Web page edit records
★ ★ ★ ★ ★

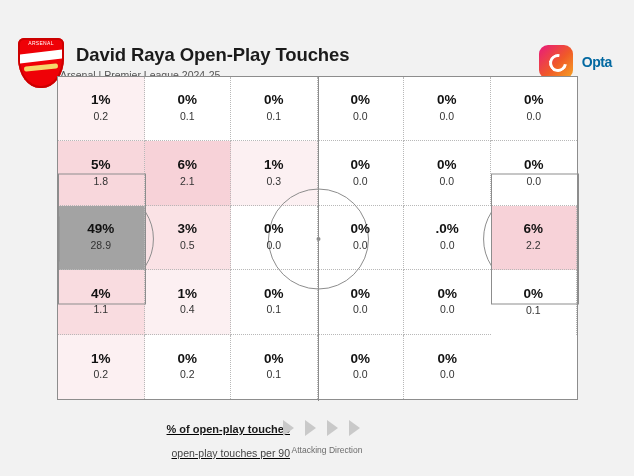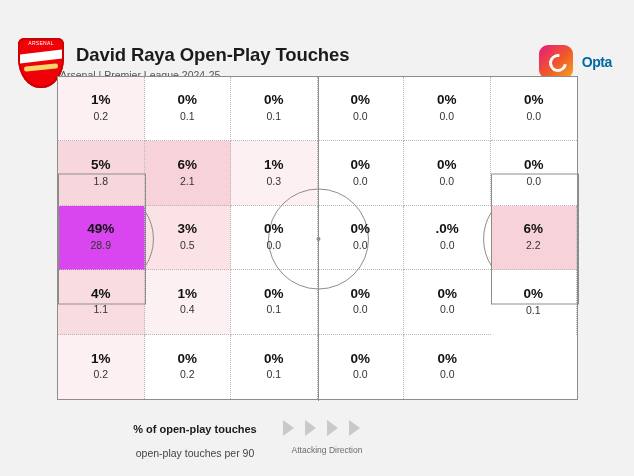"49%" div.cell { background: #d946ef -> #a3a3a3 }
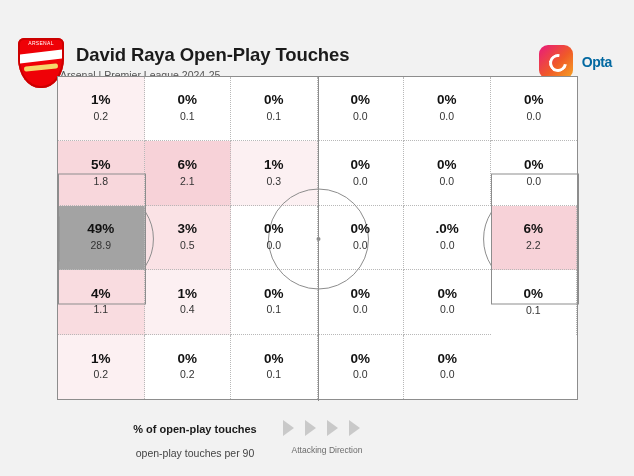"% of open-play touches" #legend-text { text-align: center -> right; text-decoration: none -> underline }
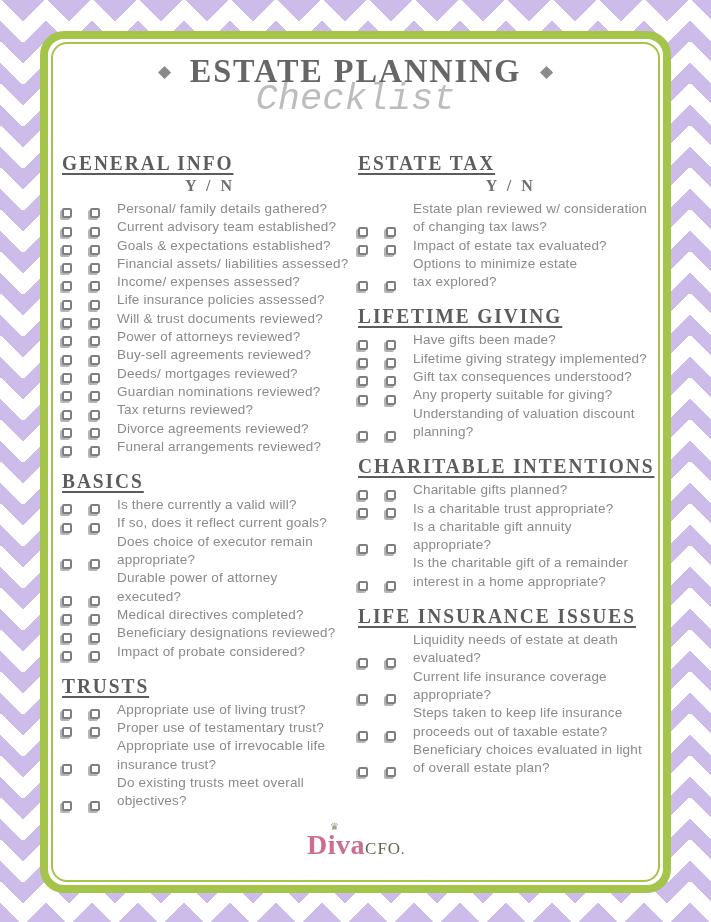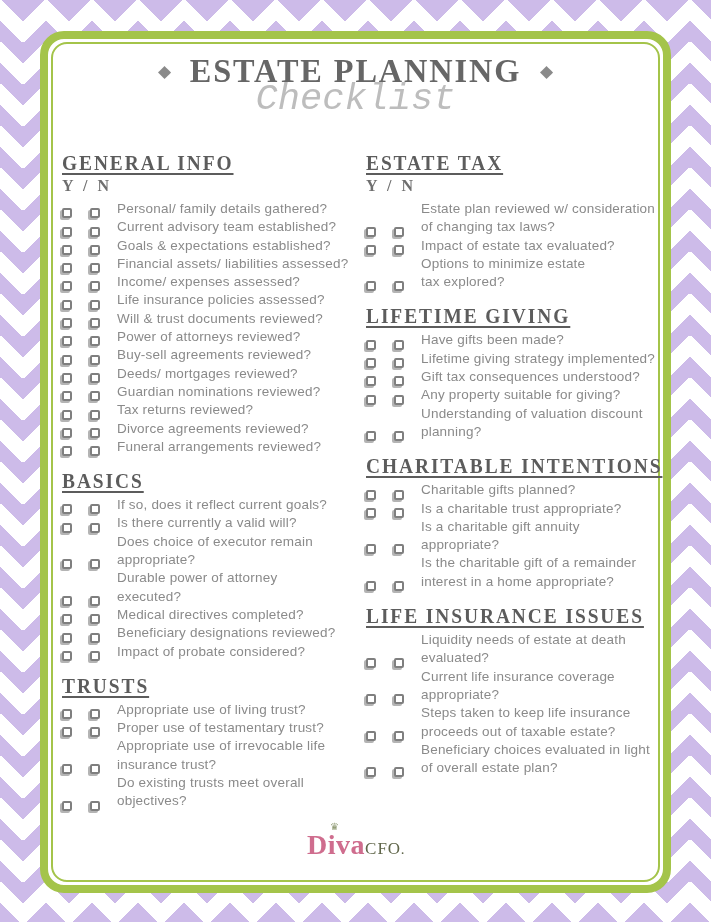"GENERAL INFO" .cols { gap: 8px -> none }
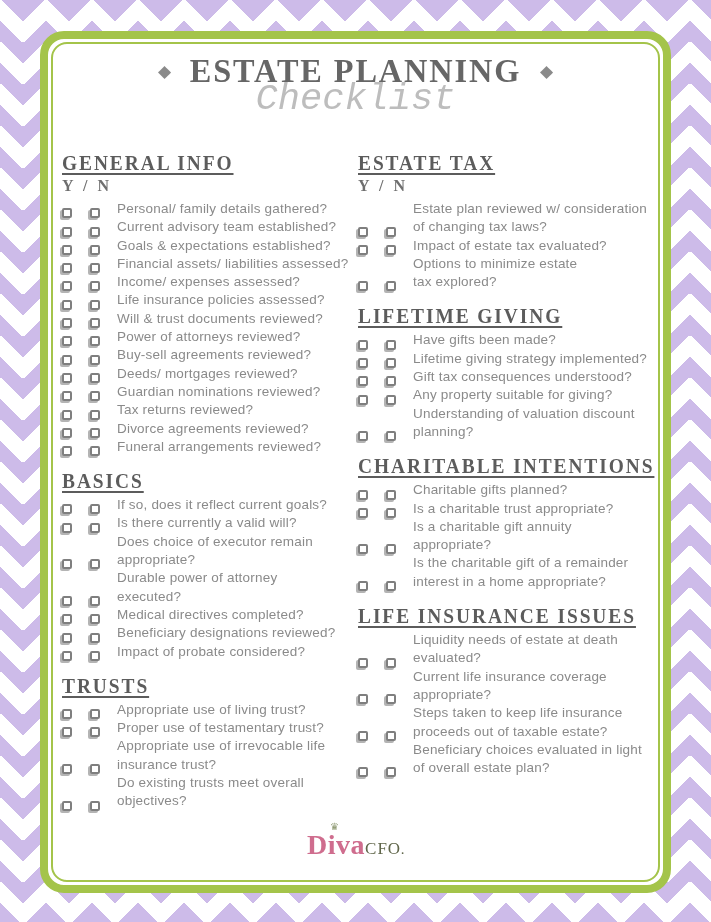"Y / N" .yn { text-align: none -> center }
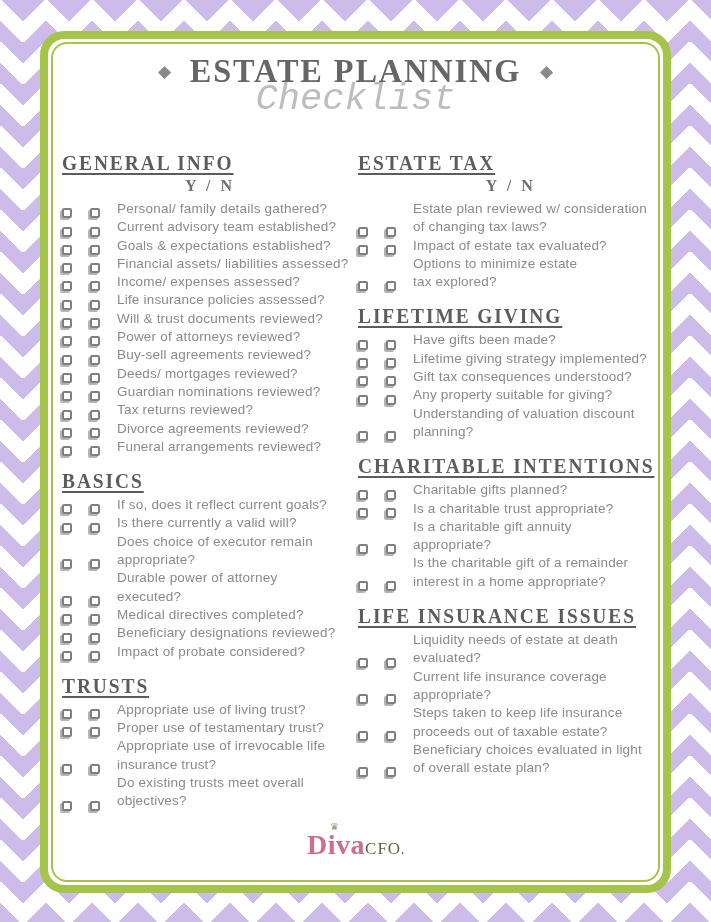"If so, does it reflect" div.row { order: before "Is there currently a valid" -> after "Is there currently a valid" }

★ ★ ★ ★ ★

■ WHAT THE TASK ASKS: Take the line containing "text-align: none ->" as the first and the last line of the records as the end. Print every line in that span exactly, leaving out pictures.

■ ANSWER TO THE PROBLEM:
"Y / N" .yn { text-align: none -> center }
"If so, does it reflect" div.row { order: before "Is there currently a valid" -> after "Is there currently a valid" }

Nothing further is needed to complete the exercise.